Write out exactly the lines from the one that contains "text: 9.1% ->" down to the last line of the material below, keeping both ends and omitting pictures.

=-=-=-=-=

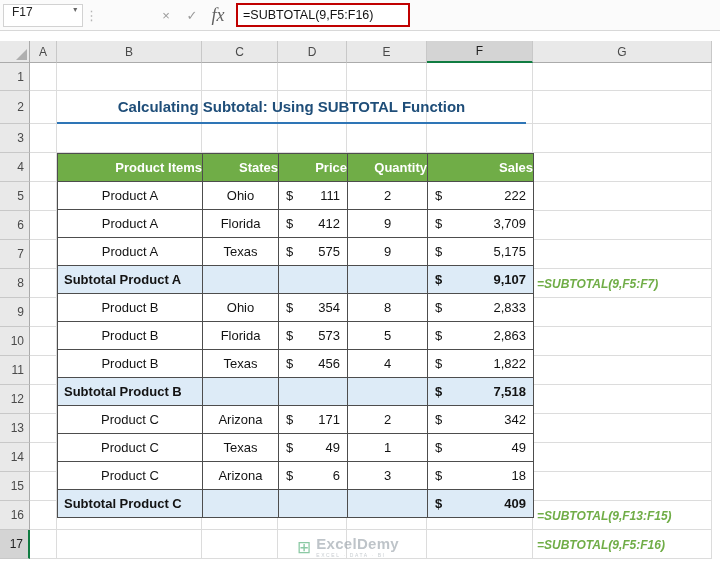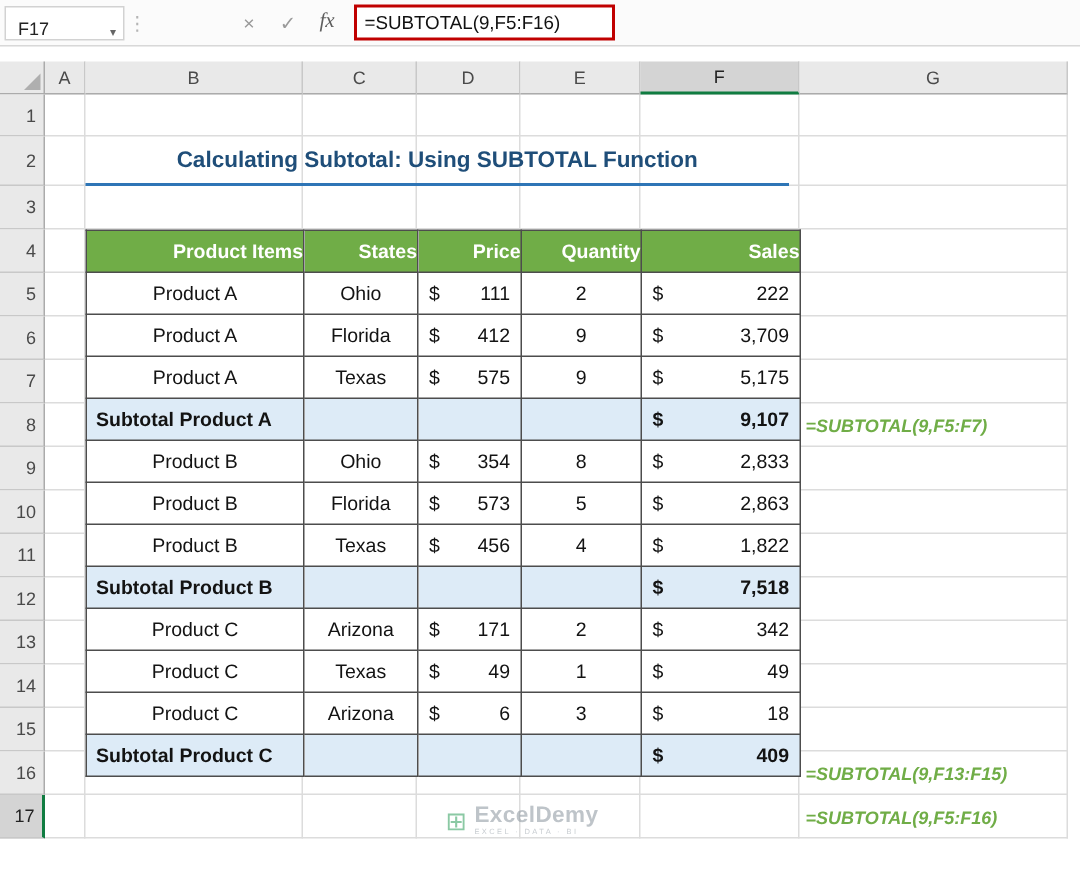"F17" .name-box { align-items: flex-end -> flex-start }
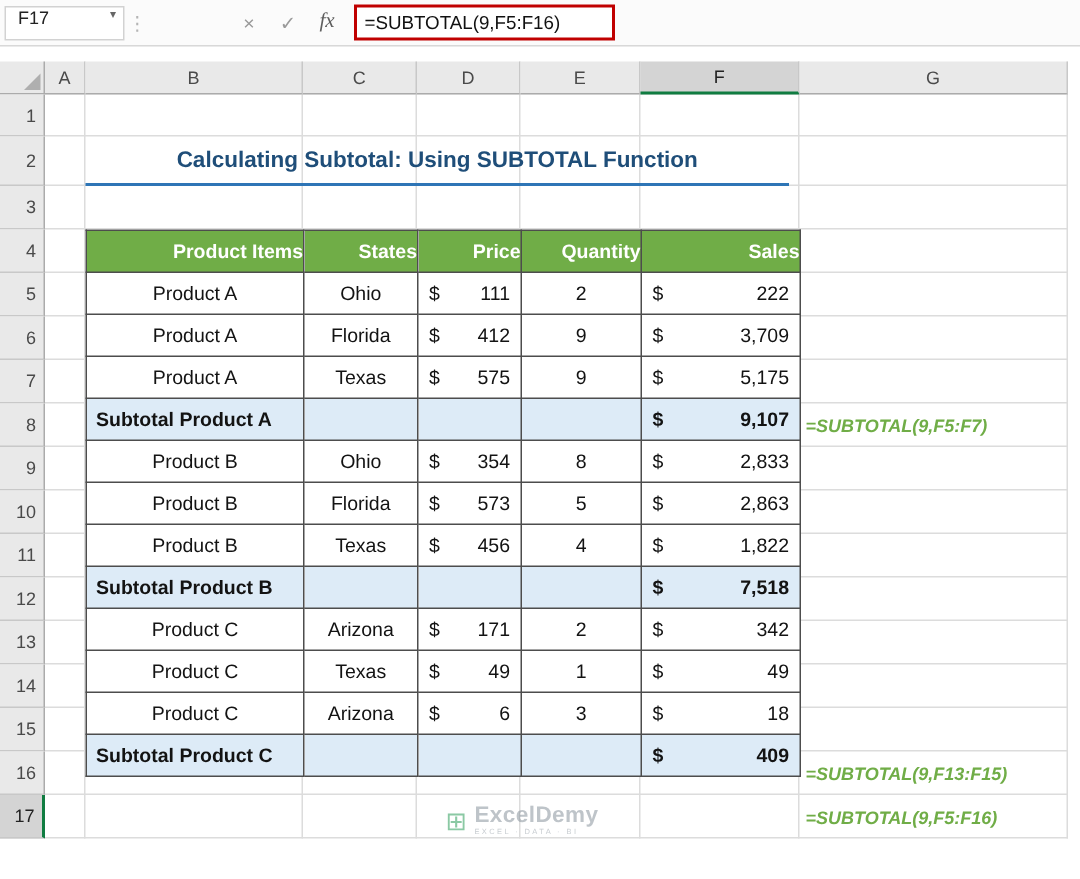"fx" .fb-btn.fx { font-size: 14px -> 18px }
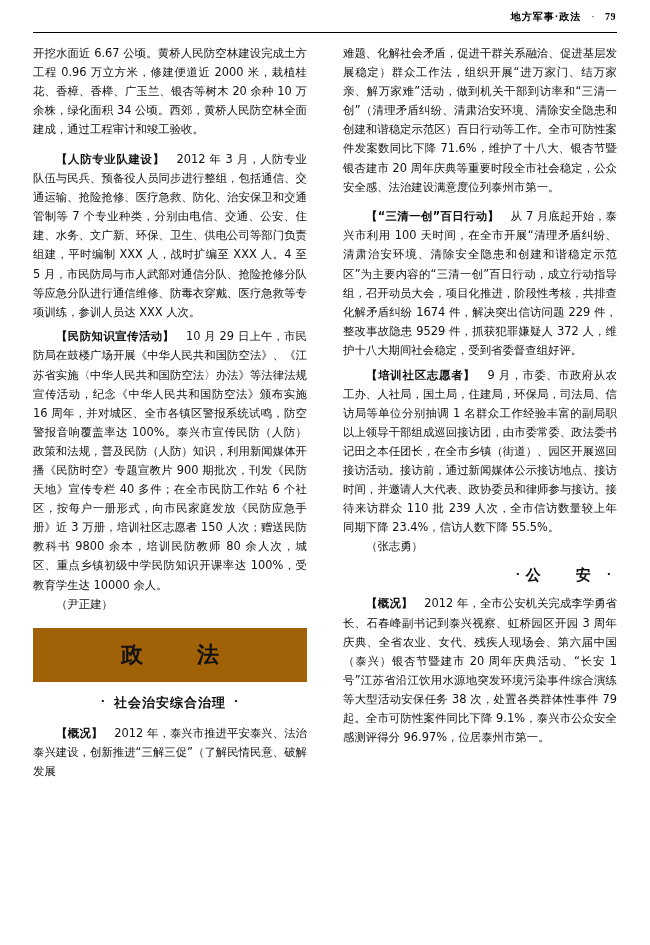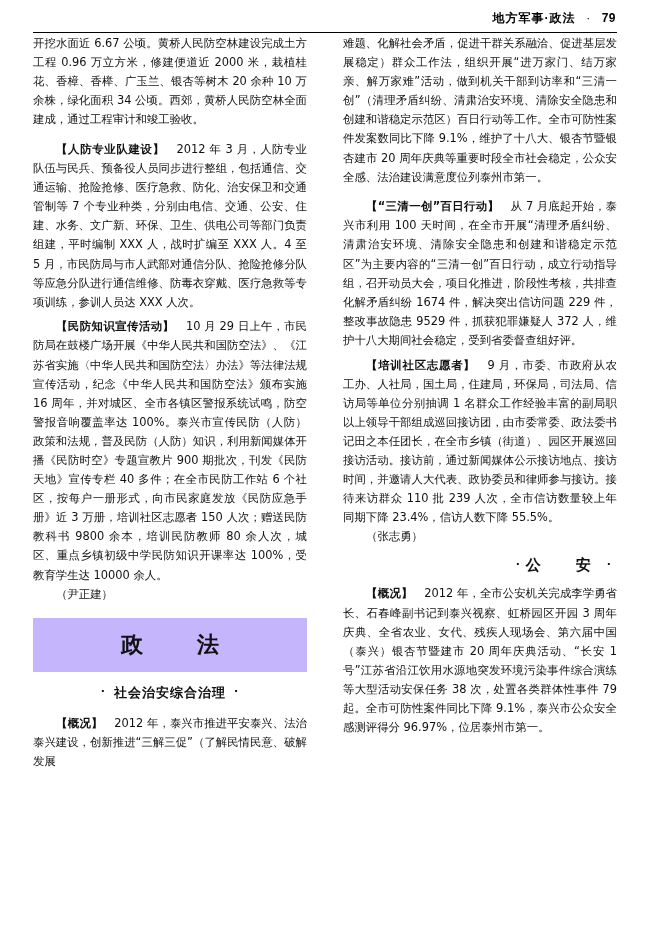"地方军事·政法 · 79" .header-inner { font-family: Liberation Sans, sans-serif -> Liberation Serif, serif; font-size: 12px -> 10px }
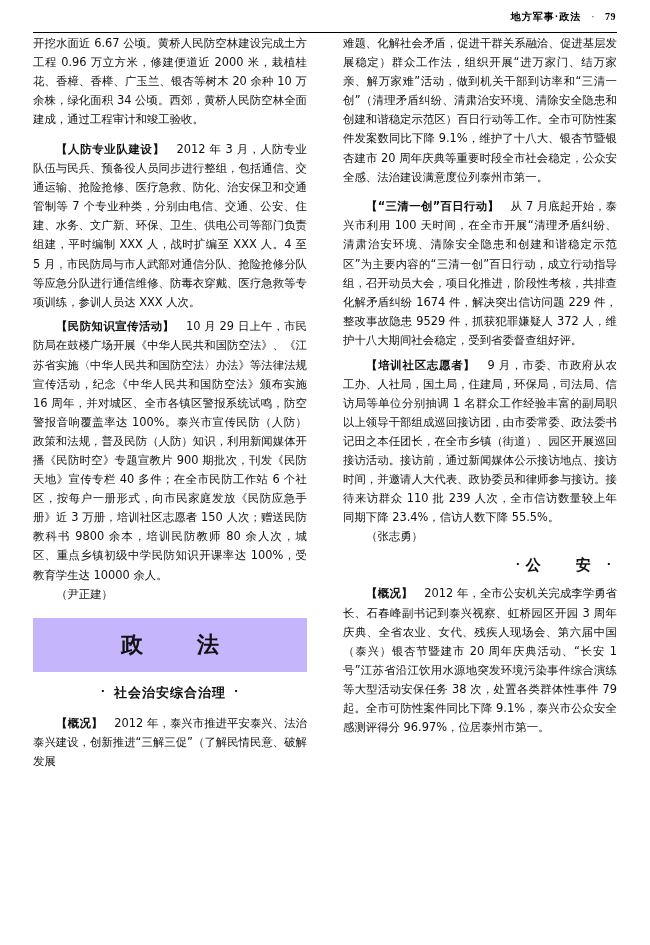"开挖水面近 6.67 公顷。黄桥人民防空林建设完成土方工程 0.96" .cols { top: 34px -> 44px }
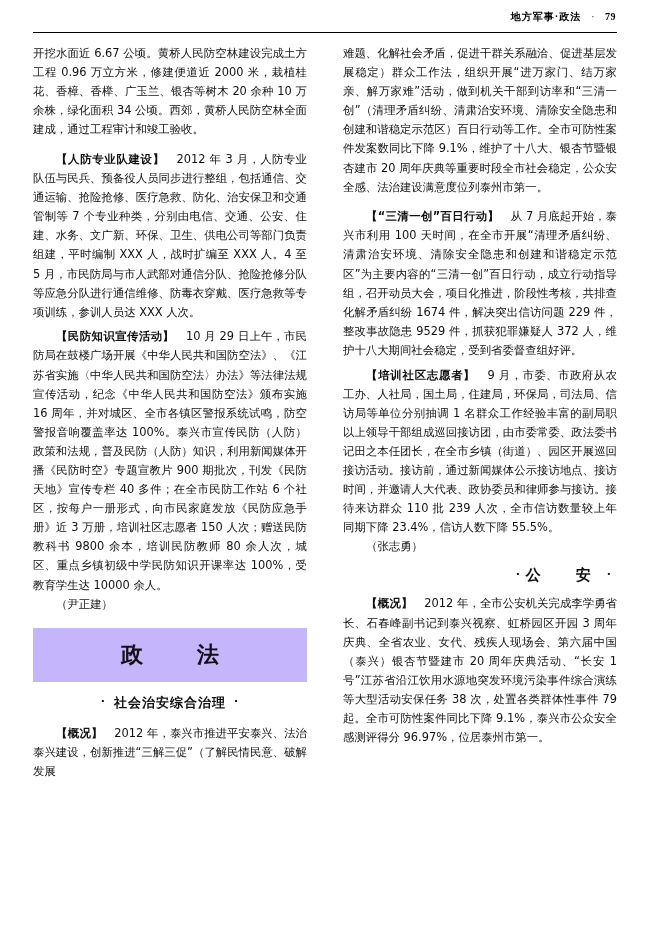"难题、化解社会矛盾，促进干群关系融洽、促进基层发展稳定）群众工作法，组织开展“进" span { text: 9.1% -> 71.6% }
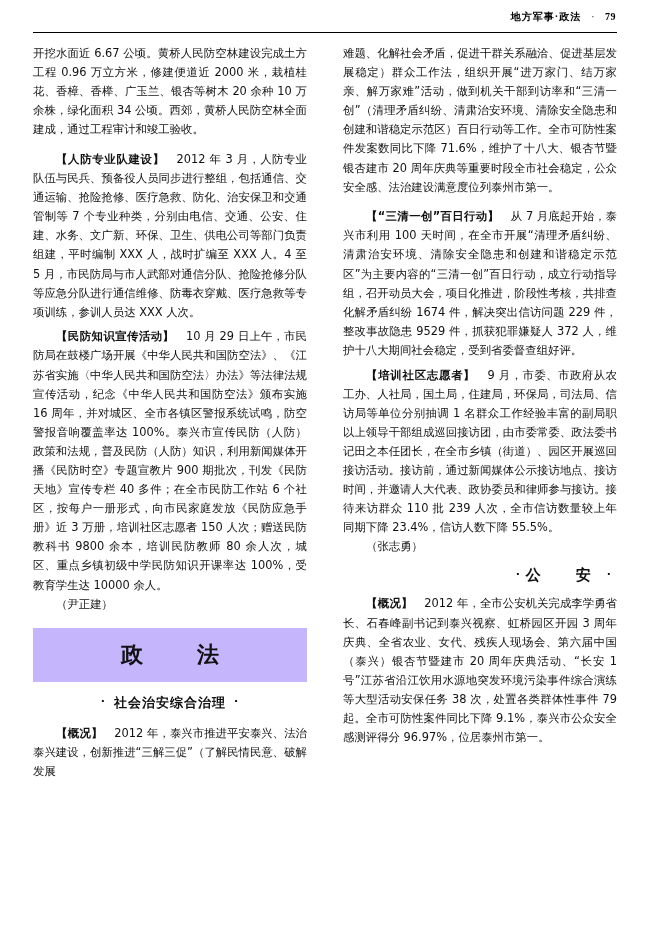"政 法" .banner { background: #c4b5fd -> #a16207 }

=-=-=-=-=

SOLVED PROBLEM:
"难题、化解社会矛盾，促进干群关系融洽、促进基层发展稳定）群众工作法，组织开展“进" span { text: 9.1% -> 71.6% }
"政 法" .banner { background: #c4b5fd -> #a16207 }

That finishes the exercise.